# Using Mysql and a Ram Disk



## aggressivenetworks (Dec 29, 2014)

I was trying to get a understanding of using a ram disk and mysql versus ssd storage. Maybe my old brain just does not get it when it comes to Mysql. But wouldnt storing your database on a ram disk reduce your query and write times? Also mysql will only cache a certain amount of database in memory before it eventually has to hit the disk to either read or write?


----------



## perennate (Dec 29, 2014)

If you want to store your tables in memory, you should use the MEMORY engine instead of RAM disk. The InnoDB and MyISAM engines are specifically designed to have some guarantees about data integrity (with InnoDB offering stronger guarantees; they will not mark query as completed until data is flushed to disk or at least processed in some way), while the MEMORY engine stores all data in memory. RAM disk doesn't make much sense since MySQL probably will cache in memory and then RAM disk is already in memory, b-trees also not so useful then.

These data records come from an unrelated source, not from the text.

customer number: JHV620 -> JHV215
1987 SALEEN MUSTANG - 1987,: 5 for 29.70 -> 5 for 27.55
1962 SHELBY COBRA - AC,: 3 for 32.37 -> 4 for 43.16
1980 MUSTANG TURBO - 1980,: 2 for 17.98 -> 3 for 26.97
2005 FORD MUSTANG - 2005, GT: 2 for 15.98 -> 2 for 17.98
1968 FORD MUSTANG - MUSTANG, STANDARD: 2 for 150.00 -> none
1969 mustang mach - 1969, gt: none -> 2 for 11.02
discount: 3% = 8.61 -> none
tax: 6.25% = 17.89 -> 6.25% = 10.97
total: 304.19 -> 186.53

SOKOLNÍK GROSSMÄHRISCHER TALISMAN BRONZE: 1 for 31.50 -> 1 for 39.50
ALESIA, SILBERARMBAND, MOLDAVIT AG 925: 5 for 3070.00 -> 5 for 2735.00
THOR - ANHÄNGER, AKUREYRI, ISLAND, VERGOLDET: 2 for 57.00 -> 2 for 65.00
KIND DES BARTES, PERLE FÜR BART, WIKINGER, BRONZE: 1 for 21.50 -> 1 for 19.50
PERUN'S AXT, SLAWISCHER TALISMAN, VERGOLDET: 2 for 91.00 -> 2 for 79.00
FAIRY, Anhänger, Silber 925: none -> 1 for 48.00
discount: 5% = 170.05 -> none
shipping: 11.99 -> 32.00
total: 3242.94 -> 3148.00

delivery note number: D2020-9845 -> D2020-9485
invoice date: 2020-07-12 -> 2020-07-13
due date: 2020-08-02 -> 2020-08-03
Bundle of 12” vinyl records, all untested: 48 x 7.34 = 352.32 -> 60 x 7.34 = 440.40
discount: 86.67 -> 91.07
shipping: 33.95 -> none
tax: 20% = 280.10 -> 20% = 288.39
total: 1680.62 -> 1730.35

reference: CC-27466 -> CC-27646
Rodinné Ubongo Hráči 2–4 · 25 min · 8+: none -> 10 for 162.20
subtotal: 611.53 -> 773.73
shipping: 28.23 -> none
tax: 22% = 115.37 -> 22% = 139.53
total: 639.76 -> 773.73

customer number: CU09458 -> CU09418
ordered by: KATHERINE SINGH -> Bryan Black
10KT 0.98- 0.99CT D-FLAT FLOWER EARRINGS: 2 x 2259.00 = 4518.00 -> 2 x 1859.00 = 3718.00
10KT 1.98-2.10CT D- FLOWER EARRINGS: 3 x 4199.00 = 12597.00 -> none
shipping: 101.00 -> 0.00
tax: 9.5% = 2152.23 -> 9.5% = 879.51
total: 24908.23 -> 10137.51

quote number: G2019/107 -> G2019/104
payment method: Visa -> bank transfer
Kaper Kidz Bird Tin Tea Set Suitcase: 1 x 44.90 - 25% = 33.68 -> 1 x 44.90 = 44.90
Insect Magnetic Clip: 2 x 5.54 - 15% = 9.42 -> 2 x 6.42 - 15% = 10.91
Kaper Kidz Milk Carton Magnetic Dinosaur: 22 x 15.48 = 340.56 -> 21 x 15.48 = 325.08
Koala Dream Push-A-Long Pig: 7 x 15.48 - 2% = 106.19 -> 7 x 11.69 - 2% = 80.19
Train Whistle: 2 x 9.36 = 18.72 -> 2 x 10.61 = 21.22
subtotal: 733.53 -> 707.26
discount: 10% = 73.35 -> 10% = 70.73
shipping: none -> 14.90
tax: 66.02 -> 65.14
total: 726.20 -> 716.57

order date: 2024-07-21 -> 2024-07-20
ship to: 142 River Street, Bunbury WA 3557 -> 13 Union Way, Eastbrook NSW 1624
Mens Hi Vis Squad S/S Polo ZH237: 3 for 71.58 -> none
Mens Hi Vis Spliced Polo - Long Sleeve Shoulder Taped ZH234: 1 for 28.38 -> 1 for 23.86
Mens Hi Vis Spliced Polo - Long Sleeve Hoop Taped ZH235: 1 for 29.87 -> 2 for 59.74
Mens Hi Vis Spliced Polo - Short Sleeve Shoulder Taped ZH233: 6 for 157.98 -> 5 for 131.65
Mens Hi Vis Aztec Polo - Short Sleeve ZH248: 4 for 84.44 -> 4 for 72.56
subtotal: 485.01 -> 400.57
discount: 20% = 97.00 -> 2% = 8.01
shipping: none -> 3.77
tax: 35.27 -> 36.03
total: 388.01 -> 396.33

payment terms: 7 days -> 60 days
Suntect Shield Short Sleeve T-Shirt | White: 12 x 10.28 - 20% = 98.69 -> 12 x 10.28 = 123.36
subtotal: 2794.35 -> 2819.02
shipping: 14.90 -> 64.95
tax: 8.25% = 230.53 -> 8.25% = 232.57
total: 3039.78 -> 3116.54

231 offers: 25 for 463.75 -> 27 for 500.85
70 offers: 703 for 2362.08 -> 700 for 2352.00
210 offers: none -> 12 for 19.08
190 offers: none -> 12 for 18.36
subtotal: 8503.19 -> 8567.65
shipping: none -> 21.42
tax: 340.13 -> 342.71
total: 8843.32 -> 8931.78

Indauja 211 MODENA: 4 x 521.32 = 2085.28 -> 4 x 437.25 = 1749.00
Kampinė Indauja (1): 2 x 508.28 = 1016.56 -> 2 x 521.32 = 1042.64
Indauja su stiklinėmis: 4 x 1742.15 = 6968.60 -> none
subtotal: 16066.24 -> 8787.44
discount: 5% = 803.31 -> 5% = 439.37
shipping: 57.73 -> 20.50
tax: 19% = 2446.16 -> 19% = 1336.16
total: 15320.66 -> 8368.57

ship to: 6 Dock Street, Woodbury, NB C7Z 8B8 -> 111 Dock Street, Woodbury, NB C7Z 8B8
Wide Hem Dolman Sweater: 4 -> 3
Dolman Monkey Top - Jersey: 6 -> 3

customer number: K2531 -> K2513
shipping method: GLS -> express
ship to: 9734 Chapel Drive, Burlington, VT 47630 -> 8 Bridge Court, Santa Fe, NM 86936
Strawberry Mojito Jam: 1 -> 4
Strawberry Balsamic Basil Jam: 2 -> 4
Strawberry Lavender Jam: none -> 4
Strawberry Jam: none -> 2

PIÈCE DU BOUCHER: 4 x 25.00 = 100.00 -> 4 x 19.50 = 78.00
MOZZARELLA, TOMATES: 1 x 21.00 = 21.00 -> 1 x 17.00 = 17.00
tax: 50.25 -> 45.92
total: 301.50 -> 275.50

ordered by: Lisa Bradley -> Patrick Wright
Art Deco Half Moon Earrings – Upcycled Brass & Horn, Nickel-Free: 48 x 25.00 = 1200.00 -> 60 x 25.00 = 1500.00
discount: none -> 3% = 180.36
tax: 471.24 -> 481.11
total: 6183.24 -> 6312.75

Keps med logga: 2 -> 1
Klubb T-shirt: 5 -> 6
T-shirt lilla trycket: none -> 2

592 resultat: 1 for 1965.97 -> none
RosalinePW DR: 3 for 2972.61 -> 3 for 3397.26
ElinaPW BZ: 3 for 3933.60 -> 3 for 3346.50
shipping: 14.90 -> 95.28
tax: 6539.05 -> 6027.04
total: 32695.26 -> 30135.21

Edit: although depending on workload, MEMORY might not be too great either. Really for in-memory cache you should use software like redis or memcached that is designed for that purpose, not a database.


----------



## drmike (Dec 29, 2014)

aggressivenetworks said:


> I was trying to get a understanding of using a ram disk and mysql versus ssd storage. Maybe my old brain just does not get it when it comes to Mysql. But wouldnt storing your database on a ram disk reduce your query and write times? Also mysql will only cache a certain amount of database in memory before it eventually has to hit the disk to either read or write?


My brain is probably older and more broken than your's 

This topic has come up quite a bit in the years that MySQL has existed.  Then again, when I started computing, relational open source databases did not exist.  Computer had puny RAM and floppy drives were exotic non-consumer products.  I've long done RAM-based "databases".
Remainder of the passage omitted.